TASK OBJECTIVE: Wherever a line below holds the word "footer", copy that line.

SOURCE DATA Start Marker

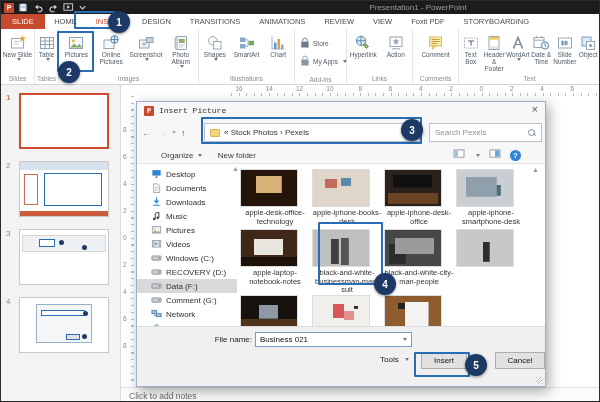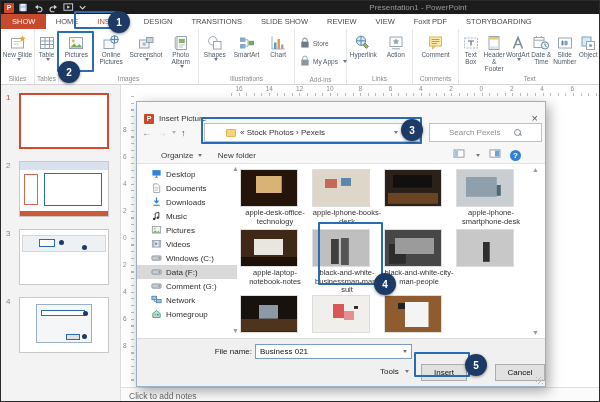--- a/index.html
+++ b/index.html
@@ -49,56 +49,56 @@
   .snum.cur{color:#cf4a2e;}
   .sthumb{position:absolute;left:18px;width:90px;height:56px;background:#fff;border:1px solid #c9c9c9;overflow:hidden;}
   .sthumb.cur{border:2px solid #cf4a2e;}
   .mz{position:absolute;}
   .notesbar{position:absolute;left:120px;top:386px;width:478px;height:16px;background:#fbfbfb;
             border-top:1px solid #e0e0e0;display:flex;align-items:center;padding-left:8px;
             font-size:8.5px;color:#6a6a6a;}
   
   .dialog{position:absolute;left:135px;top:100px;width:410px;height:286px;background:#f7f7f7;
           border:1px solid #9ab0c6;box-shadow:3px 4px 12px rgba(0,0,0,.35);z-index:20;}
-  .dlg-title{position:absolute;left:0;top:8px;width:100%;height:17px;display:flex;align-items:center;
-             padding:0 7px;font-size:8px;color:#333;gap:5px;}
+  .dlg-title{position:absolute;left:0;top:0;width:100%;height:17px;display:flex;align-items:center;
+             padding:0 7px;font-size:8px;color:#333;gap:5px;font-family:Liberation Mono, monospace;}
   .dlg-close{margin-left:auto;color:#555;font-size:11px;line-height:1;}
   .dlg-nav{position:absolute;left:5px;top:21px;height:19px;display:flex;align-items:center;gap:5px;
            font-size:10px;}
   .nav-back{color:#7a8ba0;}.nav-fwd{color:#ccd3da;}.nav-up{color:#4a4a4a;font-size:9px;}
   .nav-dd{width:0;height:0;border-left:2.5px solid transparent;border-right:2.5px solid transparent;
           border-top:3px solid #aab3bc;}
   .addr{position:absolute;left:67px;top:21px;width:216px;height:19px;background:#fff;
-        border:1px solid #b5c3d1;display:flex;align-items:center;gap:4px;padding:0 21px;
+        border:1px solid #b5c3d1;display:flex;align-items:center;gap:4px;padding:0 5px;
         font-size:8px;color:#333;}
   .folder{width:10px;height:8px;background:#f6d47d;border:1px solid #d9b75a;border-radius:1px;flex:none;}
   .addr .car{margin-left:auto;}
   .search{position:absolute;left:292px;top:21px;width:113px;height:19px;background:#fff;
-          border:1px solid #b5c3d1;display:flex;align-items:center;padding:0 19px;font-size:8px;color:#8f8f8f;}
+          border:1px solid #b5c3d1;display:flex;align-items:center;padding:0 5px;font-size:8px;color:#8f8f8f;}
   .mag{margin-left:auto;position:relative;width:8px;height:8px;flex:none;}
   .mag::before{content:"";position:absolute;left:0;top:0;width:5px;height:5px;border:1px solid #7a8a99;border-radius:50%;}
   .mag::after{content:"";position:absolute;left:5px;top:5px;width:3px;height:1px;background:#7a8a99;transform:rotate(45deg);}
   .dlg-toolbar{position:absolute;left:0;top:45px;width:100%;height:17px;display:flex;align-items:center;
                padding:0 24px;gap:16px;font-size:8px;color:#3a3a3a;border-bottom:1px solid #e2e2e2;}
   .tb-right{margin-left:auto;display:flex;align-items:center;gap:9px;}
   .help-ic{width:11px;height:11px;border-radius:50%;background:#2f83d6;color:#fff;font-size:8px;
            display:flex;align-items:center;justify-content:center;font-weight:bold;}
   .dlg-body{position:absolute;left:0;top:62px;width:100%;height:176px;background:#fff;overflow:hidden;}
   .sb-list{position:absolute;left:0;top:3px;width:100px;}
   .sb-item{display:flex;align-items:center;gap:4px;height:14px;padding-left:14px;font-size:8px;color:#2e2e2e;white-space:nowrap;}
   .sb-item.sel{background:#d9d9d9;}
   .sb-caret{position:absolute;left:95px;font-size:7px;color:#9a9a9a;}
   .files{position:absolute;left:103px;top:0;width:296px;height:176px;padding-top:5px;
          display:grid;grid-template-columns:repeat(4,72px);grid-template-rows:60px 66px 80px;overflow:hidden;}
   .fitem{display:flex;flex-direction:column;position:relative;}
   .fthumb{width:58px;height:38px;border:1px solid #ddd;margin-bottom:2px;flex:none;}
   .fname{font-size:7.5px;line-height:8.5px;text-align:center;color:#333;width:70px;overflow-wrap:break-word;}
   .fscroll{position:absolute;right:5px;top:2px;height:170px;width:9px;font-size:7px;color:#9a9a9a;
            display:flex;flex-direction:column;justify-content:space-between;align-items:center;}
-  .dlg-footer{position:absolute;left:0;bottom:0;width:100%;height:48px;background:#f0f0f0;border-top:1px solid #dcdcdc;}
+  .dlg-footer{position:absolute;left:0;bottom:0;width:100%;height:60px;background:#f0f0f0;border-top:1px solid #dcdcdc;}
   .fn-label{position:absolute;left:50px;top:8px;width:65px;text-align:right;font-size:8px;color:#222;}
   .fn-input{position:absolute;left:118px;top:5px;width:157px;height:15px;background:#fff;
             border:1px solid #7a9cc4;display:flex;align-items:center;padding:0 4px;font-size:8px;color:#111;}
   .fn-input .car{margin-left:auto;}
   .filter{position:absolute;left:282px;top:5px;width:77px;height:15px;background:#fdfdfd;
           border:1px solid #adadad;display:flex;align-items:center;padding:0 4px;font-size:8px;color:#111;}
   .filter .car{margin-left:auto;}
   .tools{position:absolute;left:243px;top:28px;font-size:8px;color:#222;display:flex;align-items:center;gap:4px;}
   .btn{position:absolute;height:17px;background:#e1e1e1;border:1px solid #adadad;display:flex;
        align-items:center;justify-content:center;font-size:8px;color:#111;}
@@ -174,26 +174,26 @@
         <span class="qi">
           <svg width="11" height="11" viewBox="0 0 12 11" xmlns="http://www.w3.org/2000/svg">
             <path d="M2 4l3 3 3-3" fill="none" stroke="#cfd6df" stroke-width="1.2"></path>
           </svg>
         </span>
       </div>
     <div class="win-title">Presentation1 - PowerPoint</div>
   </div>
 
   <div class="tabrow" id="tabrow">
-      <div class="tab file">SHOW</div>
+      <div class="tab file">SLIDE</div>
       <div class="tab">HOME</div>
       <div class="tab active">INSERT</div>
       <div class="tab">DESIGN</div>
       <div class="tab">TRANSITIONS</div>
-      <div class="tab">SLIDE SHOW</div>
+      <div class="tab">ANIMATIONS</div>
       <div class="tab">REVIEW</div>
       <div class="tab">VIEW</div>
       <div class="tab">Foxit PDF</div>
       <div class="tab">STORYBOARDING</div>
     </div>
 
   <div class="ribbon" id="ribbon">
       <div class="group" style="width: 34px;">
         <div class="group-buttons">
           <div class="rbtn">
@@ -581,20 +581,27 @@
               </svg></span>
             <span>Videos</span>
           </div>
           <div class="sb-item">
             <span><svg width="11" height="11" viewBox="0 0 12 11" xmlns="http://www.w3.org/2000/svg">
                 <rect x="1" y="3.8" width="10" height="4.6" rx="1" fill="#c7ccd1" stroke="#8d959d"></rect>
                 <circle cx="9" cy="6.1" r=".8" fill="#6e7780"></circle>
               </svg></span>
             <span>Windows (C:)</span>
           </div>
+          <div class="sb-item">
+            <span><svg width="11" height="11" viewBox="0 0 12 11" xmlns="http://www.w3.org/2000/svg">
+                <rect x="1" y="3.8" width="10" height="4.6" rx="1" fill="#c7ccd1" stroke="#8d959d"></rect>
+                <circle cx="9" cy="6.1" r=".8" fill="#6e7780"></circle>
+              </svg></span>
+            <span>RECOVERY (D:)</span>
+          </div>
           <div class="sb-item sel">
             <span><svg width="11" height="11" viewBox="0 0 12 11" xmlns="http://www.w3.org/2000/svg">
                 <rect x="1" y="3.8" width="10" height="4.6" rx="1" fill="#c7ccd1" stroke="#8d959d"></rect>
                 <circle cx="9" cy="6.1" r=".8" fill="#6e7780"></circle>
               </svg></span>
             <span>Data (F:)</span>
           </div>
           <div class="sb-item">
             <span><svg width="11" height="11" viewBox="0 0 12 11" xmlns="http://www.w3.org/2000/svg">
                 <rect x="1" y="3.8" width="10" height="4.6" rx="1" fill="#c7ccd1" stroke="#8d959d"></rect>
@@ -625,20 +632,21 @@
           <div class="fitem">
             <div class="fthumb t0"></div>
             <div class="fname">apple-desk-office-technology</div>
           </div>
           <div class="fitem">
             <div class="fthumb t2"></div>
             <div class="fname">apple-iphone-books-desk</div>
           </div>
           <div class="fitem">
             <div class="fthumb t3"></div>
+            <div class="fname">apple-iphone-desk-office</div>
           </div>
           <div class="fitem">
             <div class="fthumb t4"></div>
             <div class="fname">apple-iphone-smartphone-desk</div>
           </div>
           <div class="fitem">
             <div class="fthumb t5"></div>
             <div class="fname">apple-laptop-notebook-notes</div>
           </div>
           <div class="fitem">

SOURCE DATA End Marker

YOUR SOLUTION:
-  .dlg-footer{position:absolute;left:0;bottom:0;width:100%;height:48px;background:#f0f0f0;border-top:1px solid #dcdcdc;}
+  .dlg-footer{position:absolute;left:0;bottom:0;width:100%;height:60px;background:#f0f0f0;border-top:1px solid #dcdcdc;}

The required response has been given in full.